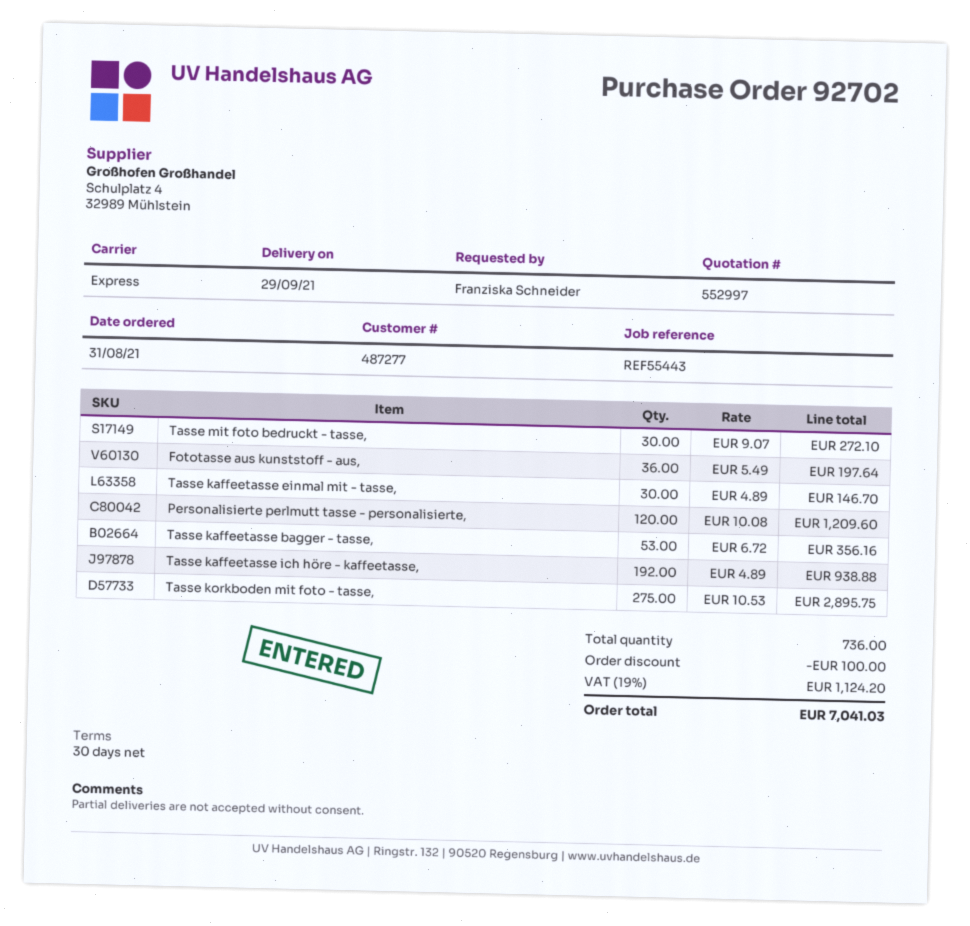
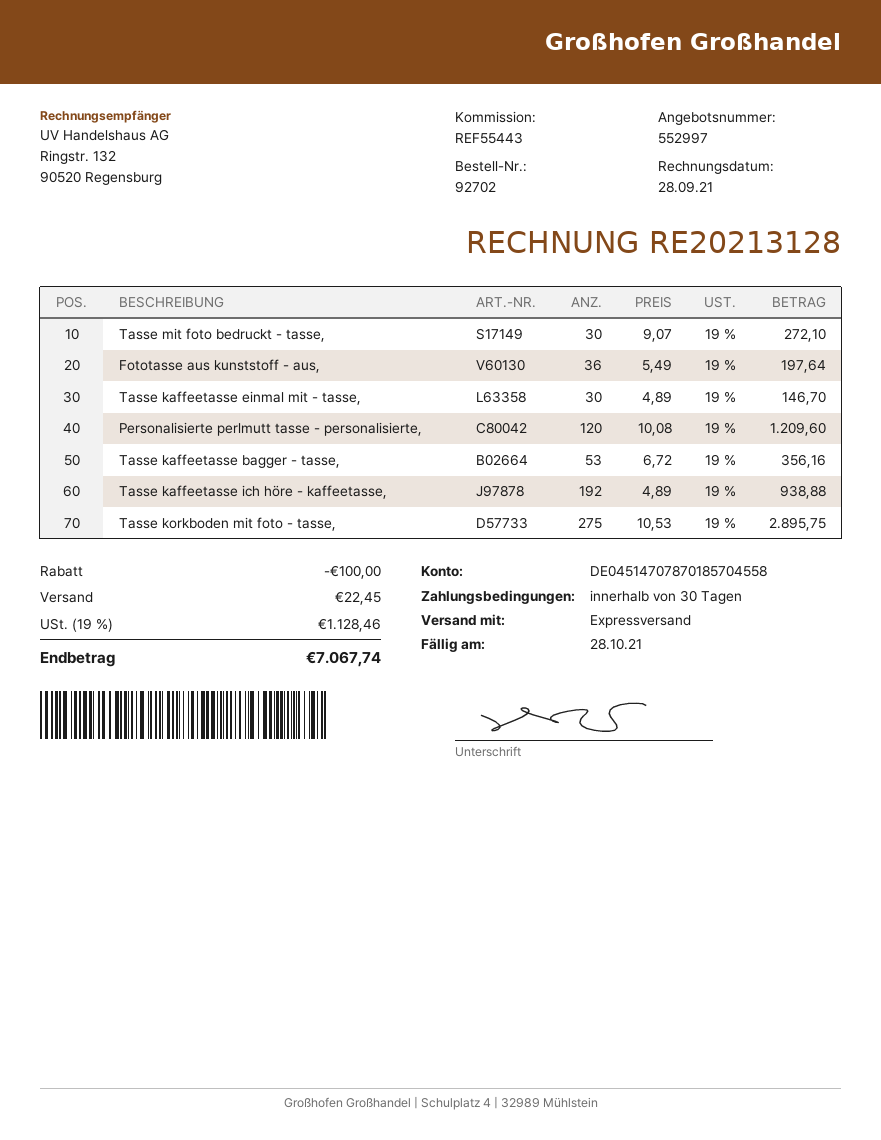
shipping: none -> 22.45
tax: 19% = 1124.20 -> 19% = 1128.46
total: 7041.03 -> 7067.74

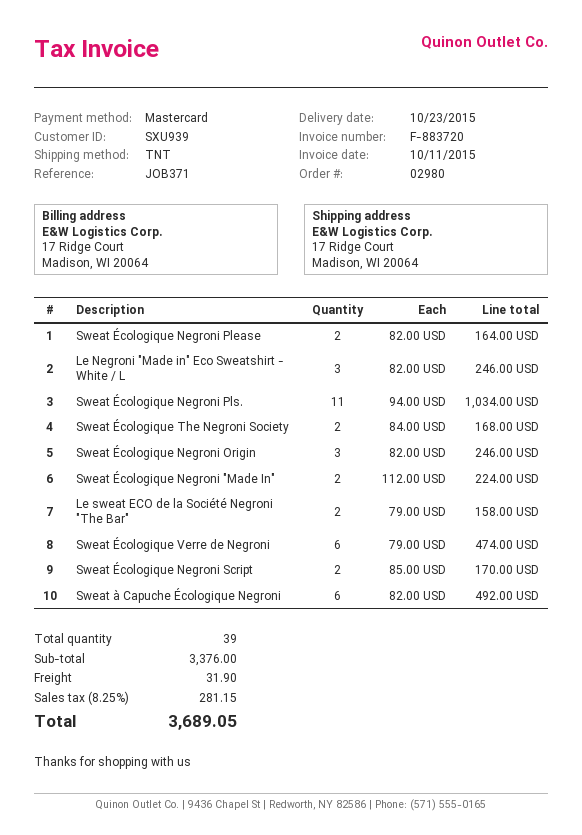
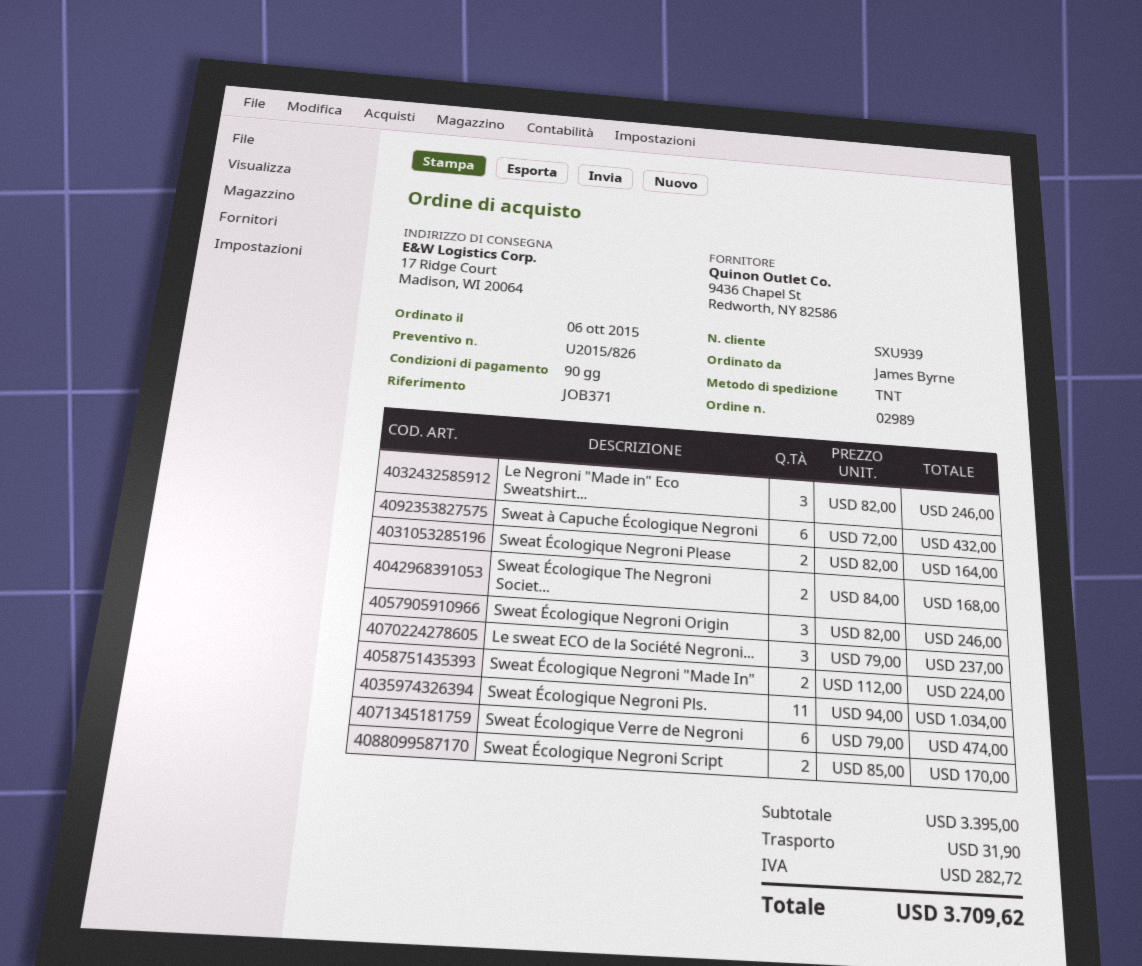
order number: 02980 -> 02989
Le sweat ECO de la Société Negroni "The Bar": 2 x 79.00 = 158.00 -> 3 x 79.00 = 237.00
Sweat à Capuche Écologique Negroni: 6 x 82.00 = 492.00 -> 6 x 72.00 = 432.00
subtotal: 3376.00 -> 3395.00
tax: 281.15 -> 282.72
total: 3689.05 -> 3709.62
════════════════════
> **Work to complete**
A verbatim copy of every entry above, with no pictures, is the expected output.

> **Output of the exercise**
shipping: none -> 22.45
tax: 19% = 1124.20 -> 19% = 1128.46
total: 7041.03 -> 7067.74

order number: 02980 -> 02989
Le sweat ECO de la Société Negroni "The Bar": 2 x 79.00 = 158.00 -> 3 x 79.00 = 237.00
Sweat à Capuche Écologique Negroni: 6 x 82.00 = 492.00 -> 6 x 72.00 = 432.00
subtotal: 3376.00 -> 3395.00
tax: 281.15 -> 282.72
total: 3689.05 -> 3709.62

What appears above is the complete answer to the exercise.